MissingKipod.md

MissingKipod

Misc., 25 points

Description

We were on to something with Dinary.

Solution

This is the follow-up challenge for Dinary.

In Dinary, we received an image composed of black and white pixels. When interpreted as binary, we were able to extract the following text:

Hello World!, Yesterday my kipod went free and i can't find him! KAF{wh3r3_1s_my_k1p0d?}

Maybe YOU can help me find my kipod? (his name is "Fibon")

Hope you'll find him, he should go on a tour really soon.

The hedgehog's name is "Fibon", short for "Fibonacci", so that must be related to the solution.

First, we'll start by abstracting the access to the image bitmap to make traversal easier. We'll create a class that receives a logical index, extracts from the image the 8 pixels which correspond to that index, and convert them into a byte value.

The first 8 pixels are byte #0, then next 8 pixels are byte #1 and so on.

We'll use the following class for the abstraction:

from PIL import Image

class BitImage(object):
    BITS_PER_BYTE = 8
    WHITE = (255, 255, 255)
    BLACK = (0, 0, 0)

    def __init__(self, path_to_img):
        image = Image.open(path_to_img)
        self.width, self.height = image.size
        self.pixels = image.load()
        self.length = int(self.width * self.height / self.BITS_PER_BYTE)

    def __get_pixel(self, x, y):
        p = self.pixels[y,x]
        if p == self.WHITE:
            return 1
        elif p == self.BLACK:
            return 0
        else:
            raise Exception(f"Unexpected value {p}")

    def __getitem__(self, index):
        if index > self.length:
            raise IndexError(f"Index {index} out of bounds")
        x, y = divmod(index * self.BITS_PER_BYTE, self.width)

        byte = 0
        for i in range(self.BITS_PER_BYTE):
            byte |= (self.__get_pixel(x, y) << (self.BITS_PER_BYTE - 1 - i))
            y += 1
            if y == self.width:
                y = 0
                x += 1
        return byte

    def __len__(self):
         return self.length

Now, the plan is to iterate the image until we hit a 'K' (the first character of the flag format), and then start jumping according to Fibonacci indices in order to see if we can form a flag. If we can't, we move on to the next 'K' and try again.
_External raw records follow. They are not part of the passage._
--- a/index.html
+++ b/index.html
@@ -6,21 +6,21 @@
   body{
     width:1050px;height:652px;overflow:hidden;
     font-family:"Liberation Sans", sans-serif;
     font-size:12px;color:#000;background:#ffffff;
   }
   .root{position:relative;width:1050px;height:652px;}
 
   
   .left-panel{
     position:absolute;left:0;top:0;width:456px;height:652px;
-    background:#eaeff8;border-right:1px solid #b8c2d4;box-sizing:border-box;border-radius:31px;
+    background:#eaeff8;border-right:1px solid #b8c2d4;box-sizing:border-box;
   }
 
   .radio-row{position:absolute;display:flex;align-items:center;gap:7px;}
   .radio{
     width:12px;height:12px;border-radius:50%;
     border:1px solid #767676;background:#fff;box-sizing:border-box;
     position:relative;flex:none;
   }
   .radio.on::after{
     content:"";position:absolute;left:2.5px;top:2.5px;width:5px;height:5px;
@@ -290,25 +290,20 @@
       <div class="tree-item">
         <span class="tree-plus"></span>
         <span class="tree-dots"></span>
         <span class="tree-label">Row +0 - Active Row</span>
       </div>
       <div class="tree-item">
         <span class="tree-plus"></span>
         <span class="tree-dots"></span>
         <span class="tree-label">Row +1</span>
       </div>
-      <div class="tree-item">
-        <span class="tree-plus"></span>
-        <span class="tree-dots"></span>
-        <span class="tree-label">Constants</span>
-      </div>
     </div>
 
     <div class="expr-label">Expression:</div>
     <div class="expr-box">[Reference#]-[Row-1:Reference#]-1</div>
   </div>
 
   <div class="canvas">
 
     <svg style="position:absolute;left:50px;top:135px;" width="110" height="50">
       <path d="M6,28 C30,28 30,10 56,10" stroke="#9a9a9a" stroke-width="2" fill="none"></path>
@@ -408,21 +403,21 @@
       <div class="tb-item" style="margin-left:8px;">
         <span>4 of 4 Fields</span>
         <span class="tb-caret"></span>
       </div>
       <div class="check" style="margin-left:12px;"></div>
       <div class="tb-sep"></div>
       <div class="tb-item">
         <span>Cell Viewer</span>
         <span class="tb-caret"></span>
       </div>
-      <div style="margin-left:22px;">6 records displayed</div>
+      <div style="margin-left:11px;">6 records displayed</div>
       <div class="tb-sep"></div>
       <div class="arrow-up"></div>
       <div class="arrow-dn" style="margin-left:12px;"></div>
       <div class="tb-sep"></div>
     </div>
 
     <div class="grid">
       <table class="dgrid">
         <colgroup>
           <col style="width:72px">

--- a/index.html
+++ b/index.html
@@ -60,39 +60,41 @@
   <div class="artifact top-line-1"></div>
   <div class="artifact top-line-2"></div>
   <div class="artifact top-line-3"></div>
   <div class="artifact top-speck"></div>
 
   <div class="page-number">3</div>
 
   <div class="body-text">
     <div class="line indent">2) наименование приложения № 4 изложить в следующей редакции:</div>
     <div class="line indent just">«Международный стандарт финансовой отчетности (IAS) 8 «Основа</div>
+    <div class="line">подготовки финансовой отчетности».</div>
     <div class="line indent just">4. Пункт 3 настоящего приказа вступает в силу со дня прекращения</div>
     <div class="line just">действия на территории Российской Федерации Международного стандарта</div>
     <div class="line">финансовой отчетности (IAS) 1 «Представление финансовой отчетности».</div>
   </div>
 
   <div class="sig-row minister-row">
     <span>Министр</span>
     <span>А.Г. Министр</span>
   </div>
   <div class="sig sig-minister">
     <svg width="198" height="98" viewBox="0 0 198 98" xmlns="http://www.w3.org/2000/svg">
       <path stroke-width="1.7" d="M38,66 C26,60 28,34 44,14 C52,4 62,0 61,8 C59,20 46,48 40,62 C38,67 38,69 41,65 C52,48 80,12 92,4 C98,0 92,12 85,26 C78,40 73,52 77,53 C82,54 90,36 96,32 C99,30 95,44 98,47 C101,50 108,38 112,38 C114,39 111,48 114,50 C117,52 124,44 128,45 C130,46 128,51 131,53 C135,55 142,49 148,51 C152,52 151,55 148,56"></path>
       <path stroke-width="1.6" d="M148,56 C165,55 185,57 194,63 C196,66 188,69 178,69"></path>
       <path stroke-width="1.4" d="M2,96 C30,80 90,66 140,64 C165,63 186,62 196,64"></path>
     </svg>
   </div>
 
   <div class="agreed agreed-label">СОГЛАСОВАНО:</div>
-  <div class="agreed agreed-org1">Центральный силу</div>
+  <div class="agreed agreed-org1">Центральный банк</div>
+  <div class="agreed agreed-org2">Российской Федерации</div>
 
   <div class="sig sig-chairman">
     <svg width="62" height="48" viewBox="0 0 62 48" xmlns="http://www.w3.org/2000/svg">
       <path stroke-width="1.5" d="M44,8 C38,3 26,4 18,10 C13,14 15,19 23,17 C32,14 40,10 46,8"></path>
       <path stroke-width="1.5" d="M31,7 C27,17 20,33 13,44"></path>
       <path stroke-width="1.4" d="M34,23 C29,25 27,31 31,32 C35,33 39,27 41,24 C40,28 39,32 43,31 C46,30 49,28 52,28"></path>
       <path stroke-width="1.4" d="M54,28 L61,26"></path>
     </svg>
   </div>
Here's the code that does that:

FLAG_PREFIX = "KAF{"

def get_next_fib():
    a = 0
    b = 1
    while True:
        yield a
        s = a + b
        a = b
        b = s

def check_flag(potential_flag):
    for a, b in zip(potential_flag, FLAG_PREFIX):
        if a != b:
            raise Exception(f"'{potential_flag}' is not a valid flag")
    return potential_flag[-1] == '}'

def main():
    bitimg = BitImage("dinary.png")
    for i in range(len(bitimg)):
        try:
            current_char = chr(bitimg[i])
            if current_char == FLAG_PREFIX[0]:
                index = i
                potential_flag = ""
                for offset in get_next_fib():
                    index += offset
                    c = chr(bitimg[index])
                    potential_flag += c
                    try:
                        if check_flag(potential_flag):
                            print(potential_flag)
                            return
                    except:
                        break
        except:
            pass

if __name__ == "__main__":
    main()

Output:

root@kali:/media/sf_CTFs/kaf/MissingKipod# python3 solve.py
KAF{i_9u355_w3_f0und_h1m_f1na11y}